Pero no fue lo único: los debuts de Guido Rodríguez y Esteban Andrada mostraron nuevos horizontes en puestos que exigían una urgente renovación, luego del fracaso de Rusia 2018. Con rendimientos discretos, ambos pelearán, desde la desventaja del suelo latinoamericano, por un lugar en la lista de 23 para la Copa América en Brasil. Similar será el caso de Iván Marcone, Rodrigo De Paul, Matías Suarez y Darío Benedetto.

Lo negativo: Pity Martínez, la línea de cinco y la presencia de Messi


Así como su regreso es celebrado, la presencia de Messi terminó siendo un problema para la Selección Argentina. La misma renovación obligada que le dio créditos a Scaloni para conseguir una extensión en su interinato, “arruinó” la vuelta del 10.

La juventud de sus acompañantes, que padecieron el peso de una camiseta que carga con más de 20 años de sequía, atentó contra el juego de Messi, en particular, y el funcionamiento del equipo, en general. Es que muchos de ellos, ante la presión alta de los venezolanos, exhibieron temores y prefirieron buscar al delantero del Barcelona, incluso hasta cuando no era la mejor opción de pase.

Lo negativo se concentró esencialmente en el primer encuentro, en el que el experimento de la falsa línea de cinco defensores duró solo 45 minutos, por la falta de ensayo del esquema y la incomodidad de sus actores para hacer los relevos o tomar a los veloces delanteros rivales.

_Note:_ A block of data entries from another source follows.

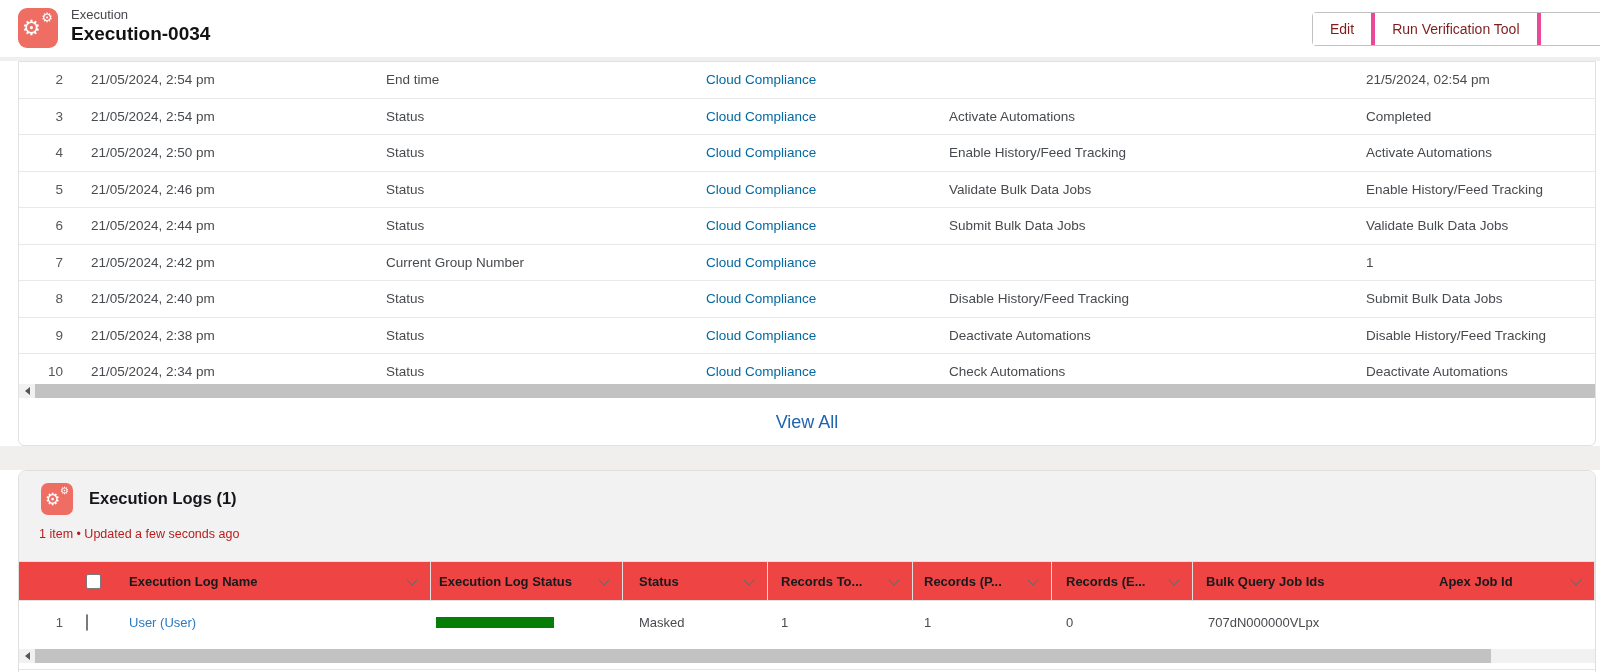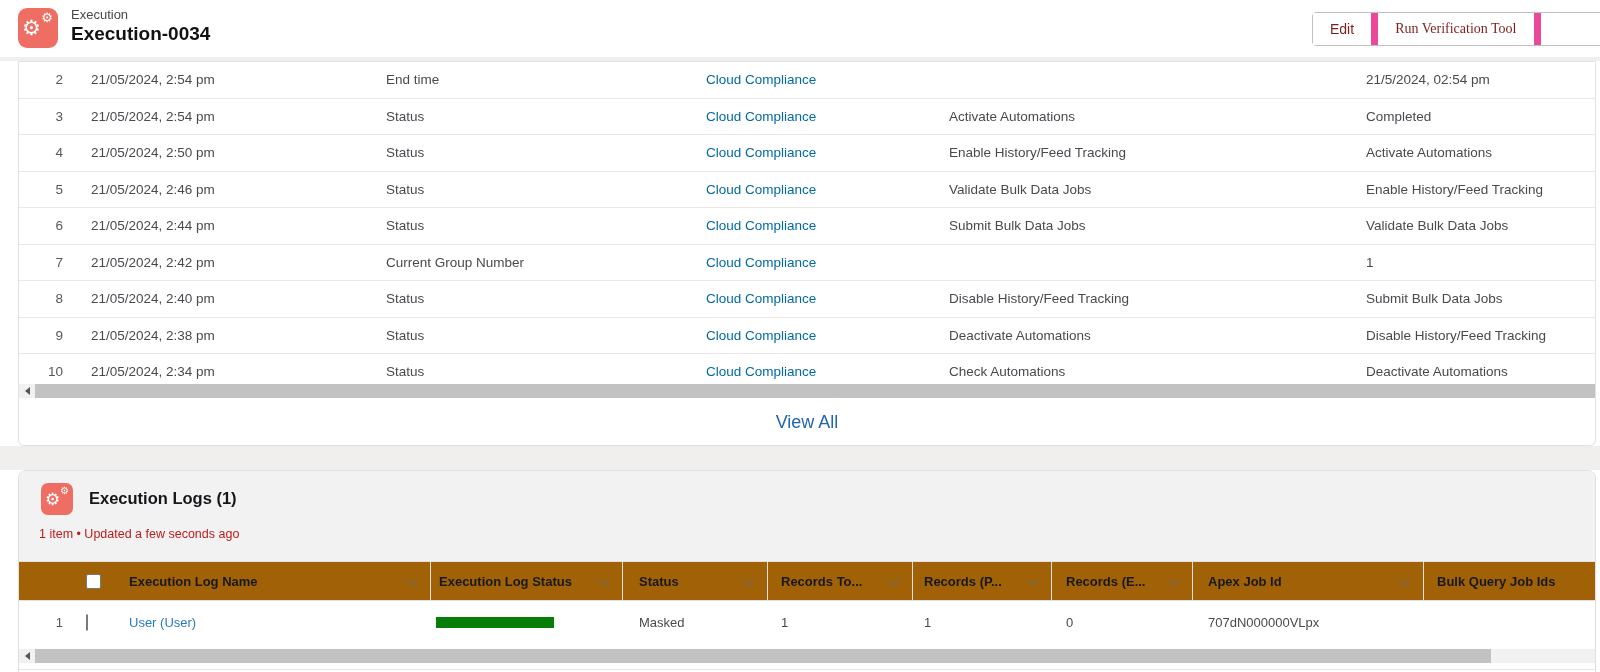--- a/index.html
+++ b/index.html
@@ -12,21 +12,21 @@
               border-radius:9px; background:#ee6e64; }
   .gear-big  { position:absolute; left:4px; top:9px;  font-size:21px; color:#fff; line-height:1; }
   .gear-sm   { position:absolute; right:5px; top:3px; font-size:13px; color:#fff; line-height:1; }
   .obj-label { position:absolute; left:71px; top:7px;  font-size:13px; color:#45484d; }
   .rec-title { position:absolute; left:71px; top:23px; font-size:19px; font-weight:bold; color:#101214; }
 
   .btn-group { position:absolute; left:1312px; top:12px; height:32px; display:flex;
                border:1px solid #c3c1bf; border-radius:4px; background:#fff; }
   .btn { padding:0 17px; font-size:14px; color:#7f1d1d; display:flex; align-items:center;
          justify-content:center; white-space:nowrap; cursor:pointer; background:#fff; }
-  .btn + .btn { border-left:7px solid #ec4899;font-family:Liberation Serif, serif; }
+  .btn + .btn { border-left:4px solid #ec4899; }
   .btn.more { width:74px; padding:0; }
 
   .gapband { position:absolute; left:0; right:0; background:#f0efee; }
   .gap1 { top:57px; height:4px; }
   .gap2 { top:446px; height:24px; }
 
   
   .card1 { position:absolute; left:18px; top:61px; width:1578px; height:385px; background:#fff;
            border:1px solid #e2e1e0; border-radius:0 0 6px 6px; box-sizing:border-box; overflow:hidden; }
   .hrow { display:grid; grid-template-columns:44px 323px 320px 243px 417px auto;
@@ -54,21 +54,21 @@
            border:1px solid #e0dfde; border-radius:8px 8px 0 0; box-sizing:border-box; overflow:hidden; }
   .c2head { position:absolute; top:0; left:0; right:0; height:90px; background:#f3f2f2; }
   .c2icon { position:absolute; left:22px; top:12px; width:32px; height:32px; border-radius:7px; background:#ee6e64; }
   .c2icon .gear-big { font-size:17px; left:4px; top:8px; }
   .c2icon .gear-sm  { font-size:10px; right:4px; top:3px; }
   .c2title { position:absolute; left:70px; top:18px; font-size:16.5px; font-weight:bold; color:#14161a; }
   .c2meta  { position:absolute; left:20px; top:56px; font-size:12.5px; color:#b91c1c; }
 
   .lgrid { display:grid; grid-template-columns:44px 48px 320px 192px 145px 145px 139px 141px 231px auto;
            align-items:center; }
-  .thead { position:absolute; top:90px; left:0; right:0; height:38px; background:#a16207;
+  .thead { position:absolute; top:90px; left:0; right:0; height:38px; background:#ef4444;
            border-top:1px solid #e2e1e0; border-bottom:1px solid #e2e1e0;
            font-size:13px; font-weight:bold; color:#17191c; }
   .th { height:100%; display:flex; align-items:center; justify-content:space-between;
         padding:0 8px 0 0; border-right:1px solid #e2e1e0; overflow:hidden; white-space:nowrap; cursor:pointer; }
   .th.nob { border-right:none; cursor:default; }
   .pl18{padding-left:18px;} .pl16{padding-left:16px;} .pl14{padding-left:14px;}
   .pl13{padding-left:13px;} .pl11{padding-left:11px;} .pl15{padding-left:15px;} .pl8{padding-left:8px;}
   .chev { width:7px; height:7px; border-right:1.6px solid #6b6b6b; border-bottom:1.6px solid #6b6b6b;
           transform:rotate(45deg); flex:none; margin:-3px 6px 0 6px; }
   .cbox { width:15px; height:15px; border:1px solid #7a7a7a; border-radius:2px; background:#fff;
@@ -224,26 +224,26 @@
         <span class="chev"></span>
       </div>
       <div class="th pl11">
         <span>Records (P...</span>
         <span class="chev"></span>
       </div>
       <div class="th pl14">
         <span>Records (E...</span>
         <span class="chev"></span>
       </div>
+      <div class="th nob pl13">
+        <span>Bulk Query Job Ids</span>
+      </div>
       <div class="th pl15">
         <span>Apex Job Id</span>
         <span class="chev"></span>
-      </div>
-      <div class="th nob pl13">
-        <span>Bulk Query Job Ids</span>
       </div>
     </div>
 
     <div class="trow lgrid">
       <div class="tnum">1</div>
       <div><span class="cbox"></span></div>
       <div class="tcell pl18"><a class="ulink">User (User)</a></div>
       <div>
           <div class="statusbar"></div>
         </div>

Tampoco fue bueno el partido del Pity Martínez. Al reemplazo natural de Ángel Di María, que encima no jugó ante Marruecos por lesión, se lo vio incómodo con la presencia de Tagliafico, además de impreciso y falto del ritmo explosivo que mostró en River. Y aunque parece difícil que se pierda la Copa América por un mal partido, la recuperación de Milton Casco adelanta a Marcos Acuña y lo convierte en un competidor directo, junto a Manuel Lanzini y un relegado Erik Lamela.